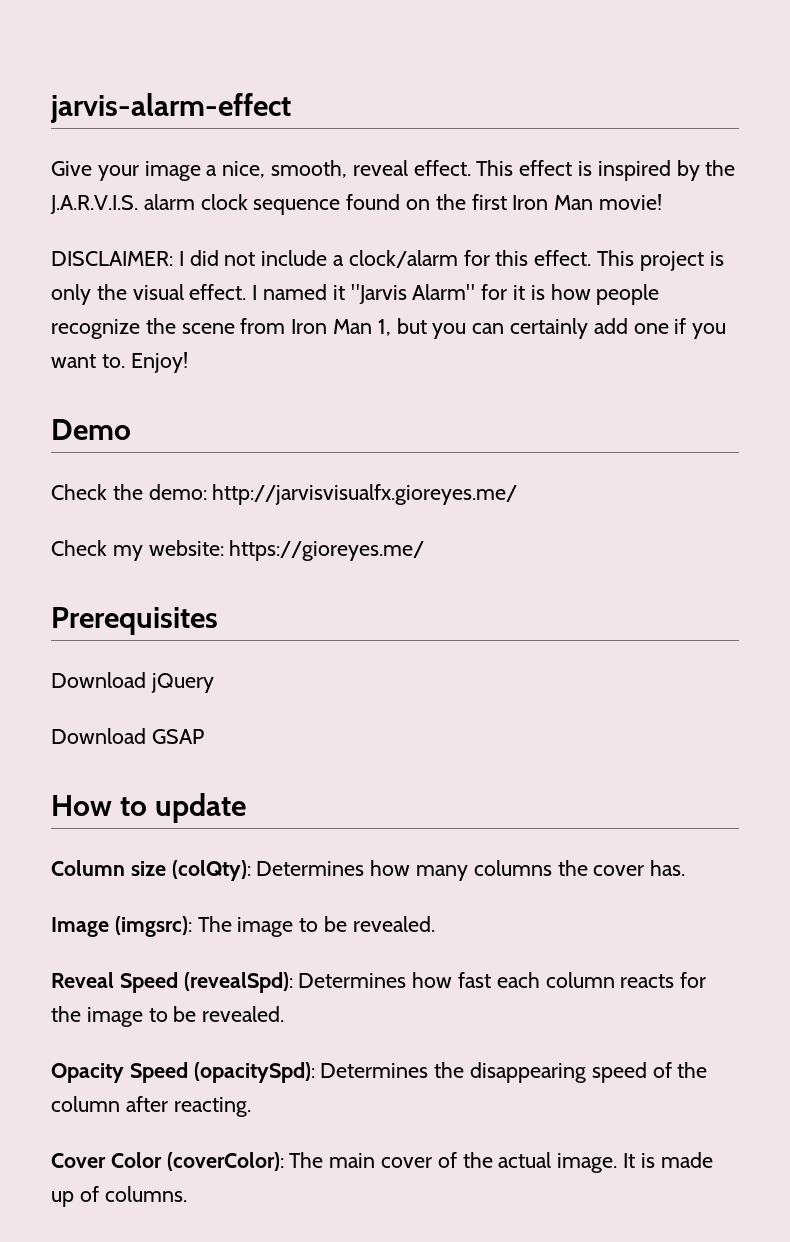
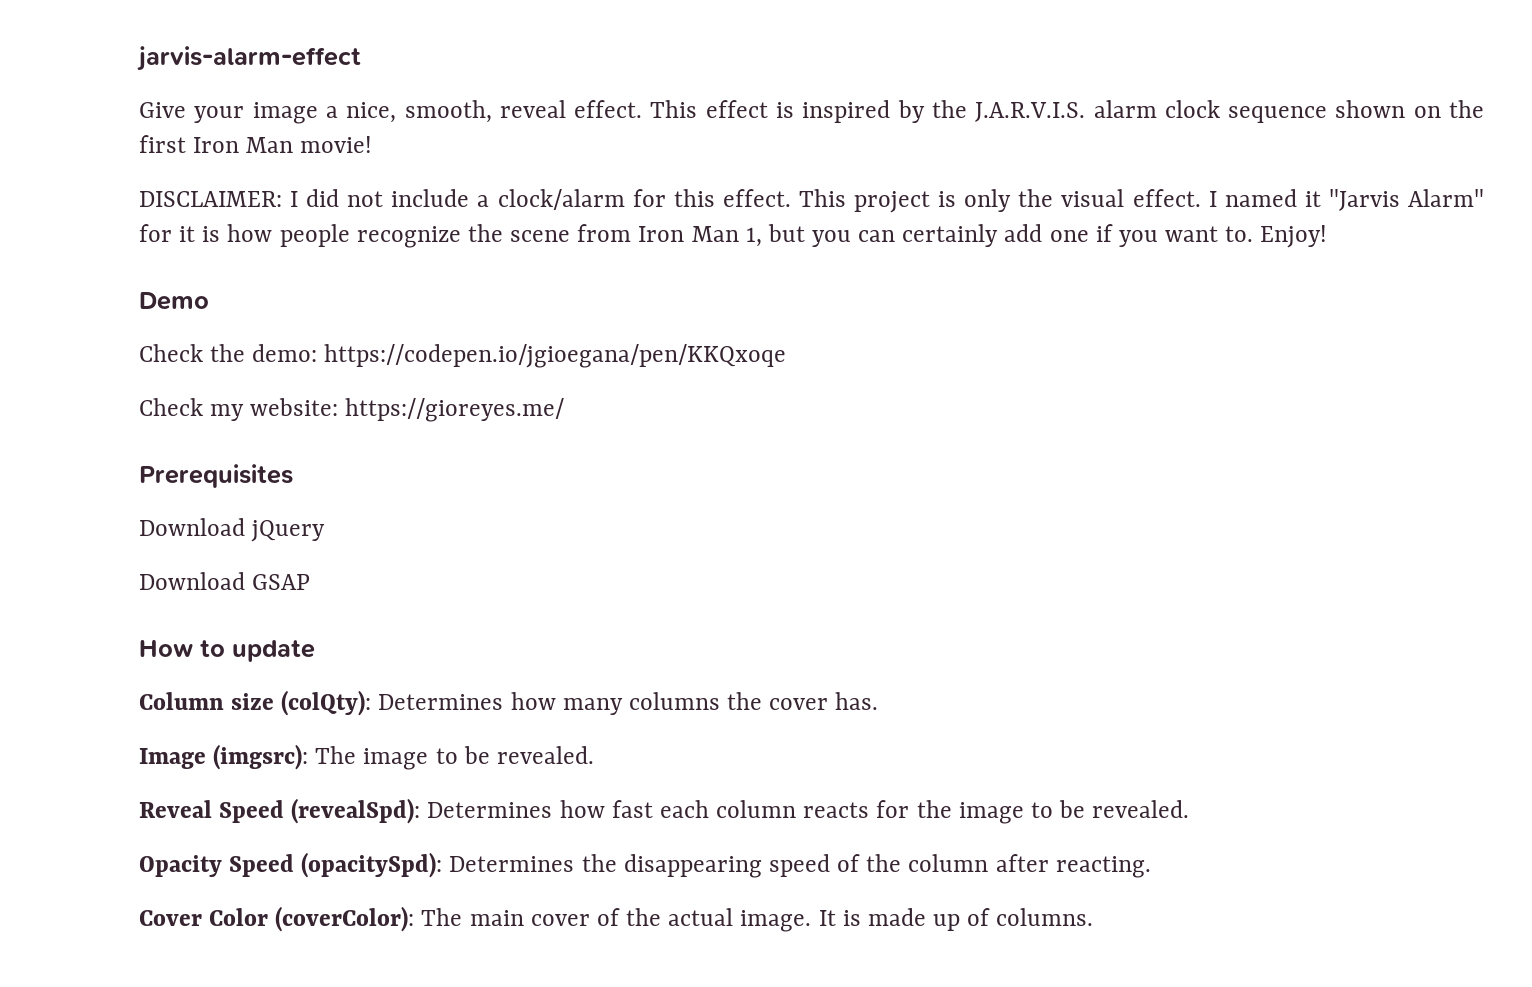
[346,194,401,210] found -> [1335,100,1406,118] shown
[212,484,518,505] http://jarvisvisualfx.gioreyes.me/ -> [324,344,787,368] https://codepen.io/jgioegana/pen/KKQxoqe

* * *

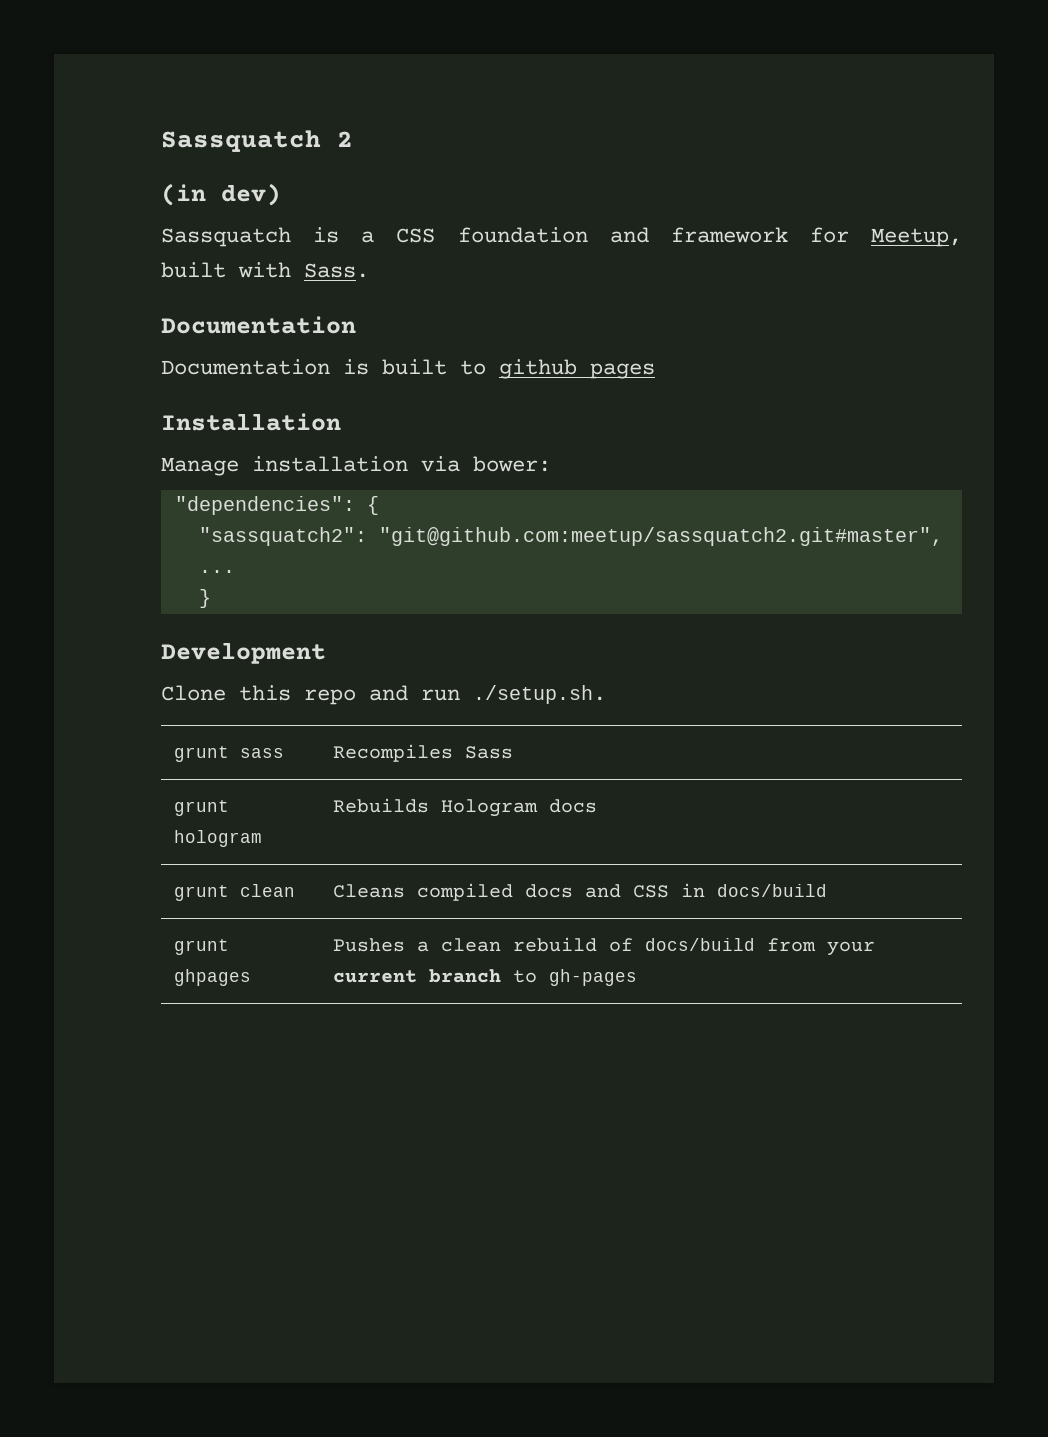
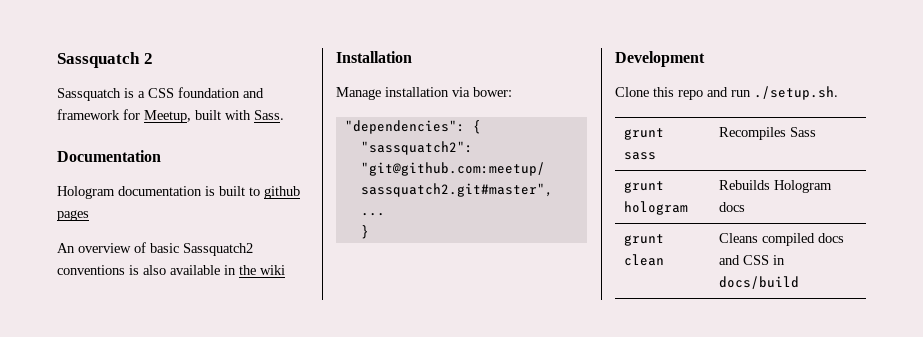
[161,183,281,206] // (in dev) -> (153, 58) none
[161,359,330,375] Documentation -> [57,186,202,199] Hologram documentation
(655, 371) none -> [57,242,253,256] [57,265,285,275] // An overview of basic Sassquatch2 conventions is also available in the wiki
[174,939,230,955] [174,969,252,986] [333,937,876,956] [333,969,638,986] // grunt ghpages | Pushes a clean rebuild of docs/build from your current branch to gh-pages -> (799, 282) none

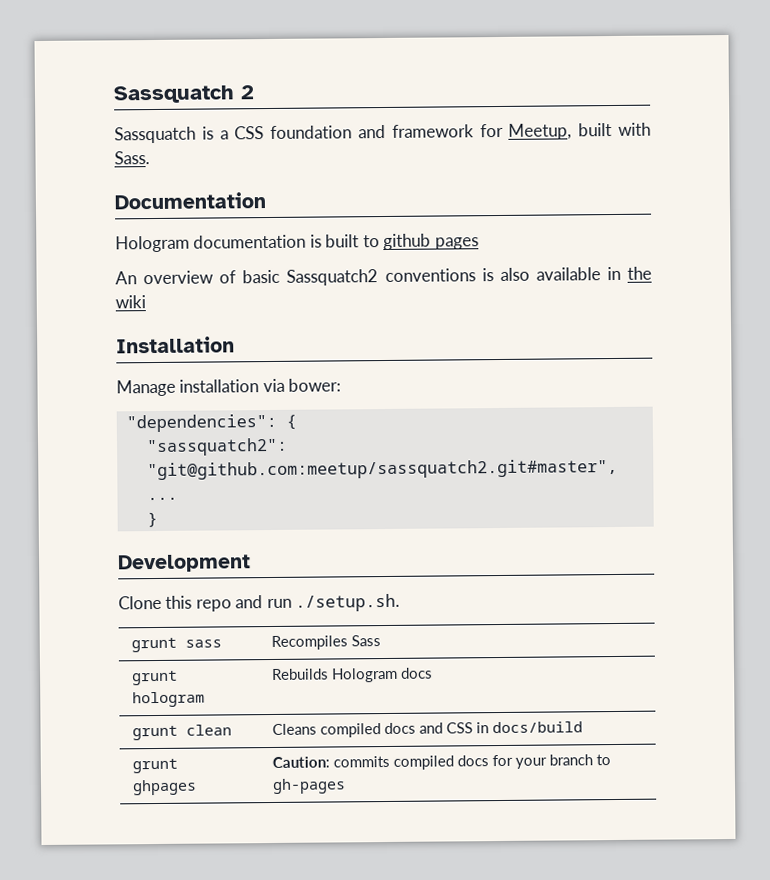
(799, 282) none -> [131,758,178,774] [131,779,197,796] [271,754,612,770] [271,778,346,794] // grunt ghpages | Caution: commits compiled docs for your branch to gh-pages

=== Task prompt ===
Above is a listing; print exactly its lines from the one with "[346,194,401,210] found ->" through the one with "[212,484,518,505] http://jarvisvisualfx.gioreyes.me/ ->", and no other lines.

=== Answer section ===
[346,194,401,210] found -> [1335,100,1406,118] shown
[212,484,518,505] http://jarvisvisualfx.gioreyes.me/ -> [324,344,787,368] https://codepen.io/jgioegana/pen/KKQxoqe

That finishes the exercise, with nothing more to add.